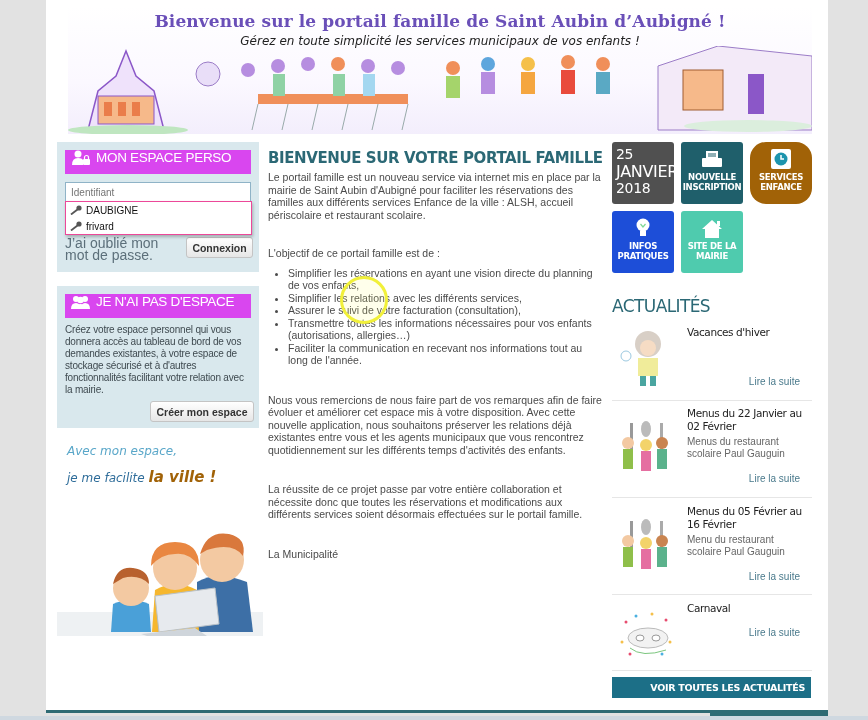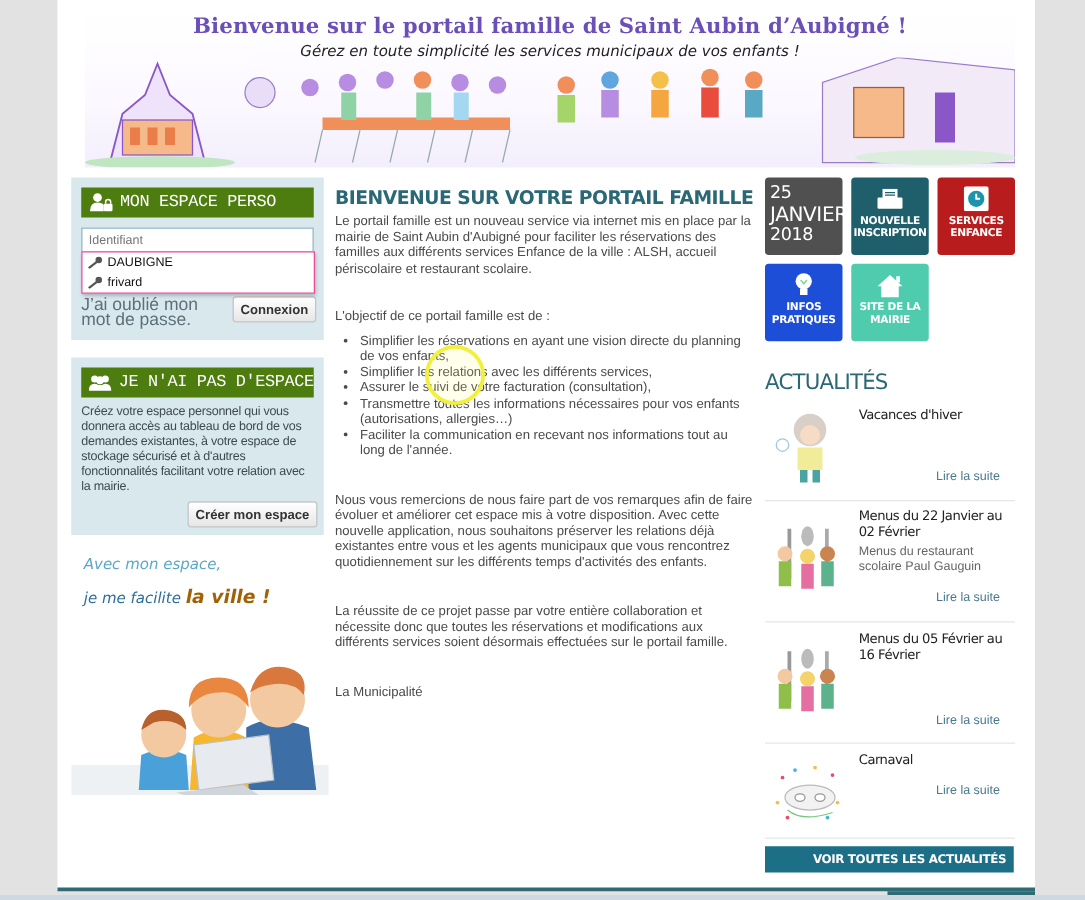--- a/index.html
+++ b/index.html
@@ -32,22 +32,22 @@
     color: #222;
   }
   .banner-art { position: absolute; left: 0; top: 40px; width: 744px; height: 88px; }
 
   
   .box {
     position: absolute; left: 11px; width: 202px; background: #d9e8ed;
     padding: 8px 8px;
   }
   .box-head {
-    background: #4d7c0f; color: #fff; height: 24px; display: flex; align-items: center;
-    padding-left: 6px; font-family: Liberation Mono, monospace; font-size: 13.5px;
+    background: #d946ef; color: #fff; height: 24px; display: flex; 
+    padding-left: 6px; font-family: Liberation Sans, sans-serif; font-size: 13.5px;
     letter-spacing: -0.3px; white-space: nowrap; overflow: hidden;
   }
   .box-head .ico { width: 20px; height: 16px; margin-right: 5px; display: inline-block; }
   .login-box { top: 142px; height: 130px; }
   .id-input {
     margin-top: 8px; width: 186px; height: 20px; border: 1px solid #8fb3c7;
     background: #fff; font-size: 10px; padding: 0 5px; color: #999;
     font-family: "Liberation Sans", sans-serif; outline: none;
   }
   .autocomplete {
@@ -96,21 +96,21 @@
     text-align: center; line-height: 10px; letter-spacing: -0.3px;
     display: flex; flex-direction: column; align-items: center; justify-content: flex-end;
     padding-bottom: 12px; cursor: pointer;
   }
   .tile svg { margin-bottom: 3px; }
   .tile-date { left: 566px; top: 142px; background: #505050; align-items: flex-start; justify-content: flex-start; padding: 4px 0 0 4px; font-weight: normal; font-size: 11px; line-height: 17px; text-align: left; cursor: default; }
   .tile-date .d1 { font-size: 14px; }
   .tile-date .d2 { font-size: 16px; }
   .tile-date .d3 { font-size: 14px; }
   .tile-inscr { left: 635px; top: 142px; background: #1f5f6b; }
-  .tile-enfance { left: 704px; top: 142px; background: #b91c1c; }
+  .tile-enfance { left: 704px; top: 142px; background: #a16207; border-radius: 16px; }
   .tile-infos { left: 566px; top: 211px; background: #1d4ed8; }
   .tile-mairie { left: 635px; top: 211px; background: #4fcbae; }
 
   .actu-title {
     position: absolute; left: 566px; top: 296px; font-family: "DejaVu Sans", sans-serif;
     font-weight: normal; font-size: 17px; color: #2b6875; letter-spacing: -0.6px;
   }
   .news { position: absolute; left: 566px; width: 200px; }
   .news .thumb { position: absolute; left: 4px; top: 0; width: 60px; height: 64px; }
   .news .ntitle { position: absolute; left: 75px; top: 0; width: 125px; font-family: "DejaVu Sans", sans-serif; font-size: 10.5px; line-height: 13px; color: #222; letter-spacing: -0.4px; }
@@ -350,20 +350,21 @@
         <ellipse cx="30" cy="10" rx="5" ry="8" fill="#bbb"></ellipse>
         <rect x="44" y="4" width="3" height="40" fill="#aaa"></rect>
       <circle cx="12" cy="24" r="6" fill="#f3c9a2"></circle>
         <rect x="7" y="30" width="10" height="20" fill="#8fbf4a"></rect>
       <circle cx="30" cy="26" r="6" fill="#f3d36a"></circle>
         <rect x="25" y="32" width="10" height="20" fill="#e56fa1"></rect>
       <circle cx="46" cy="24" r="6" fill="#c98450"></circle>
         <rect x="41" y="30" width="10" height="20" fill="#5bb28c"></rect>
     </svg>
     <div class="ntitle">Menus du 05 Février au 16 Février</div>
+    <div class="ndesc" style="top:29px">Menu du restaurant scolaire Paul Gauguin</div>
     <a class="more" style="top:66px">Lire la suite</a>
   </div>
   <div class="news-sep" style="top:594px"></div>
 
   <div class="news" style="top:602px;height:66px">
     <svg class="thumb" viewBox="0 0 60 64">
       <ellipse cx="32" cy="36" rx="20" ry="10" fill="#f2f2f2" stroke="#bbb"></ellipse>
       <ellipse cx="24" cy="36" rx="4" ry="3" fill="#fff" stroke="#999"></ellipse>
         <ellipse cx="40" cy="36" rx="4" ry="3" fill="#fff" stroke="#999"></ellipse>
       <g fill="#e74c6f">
+++++
**How to complete this task:** Search the entries for the string "tile". Copy every line that has it.

**Answer for the task:**
   .tile svg { margin-bottom: 3px; }
   .tile-date { left: 566px; top: 142px; background: #505050; align-items: flex-start; justify-content: flex-start; padding: 4px 0 0 4px; font-weight: normal; font-size: 11px; line-height: 17px; text-align: left; cursor: default; }
   .tile-date .d1 { font-size: 14px; }
   .tile-date .d2 { font-size: 16px; }
   .tile-date .d3 { font-size: 14px; }
   .tile-inscr { left: 635px; top: 142px; background: #1f5f6b; }
-  .tile-enfance { left: 704px; top: 142px; background: #b91c1c; }
+  .tile-enfance { left: 704px; top: 142px; background: #a16207; border-radius: 16px; }
   .tile-infos { left: 566px; top: 211px; background: #1d4ed8; }
   .tile-mairie { left: 635px; top: 211px; background: #4fcbae; }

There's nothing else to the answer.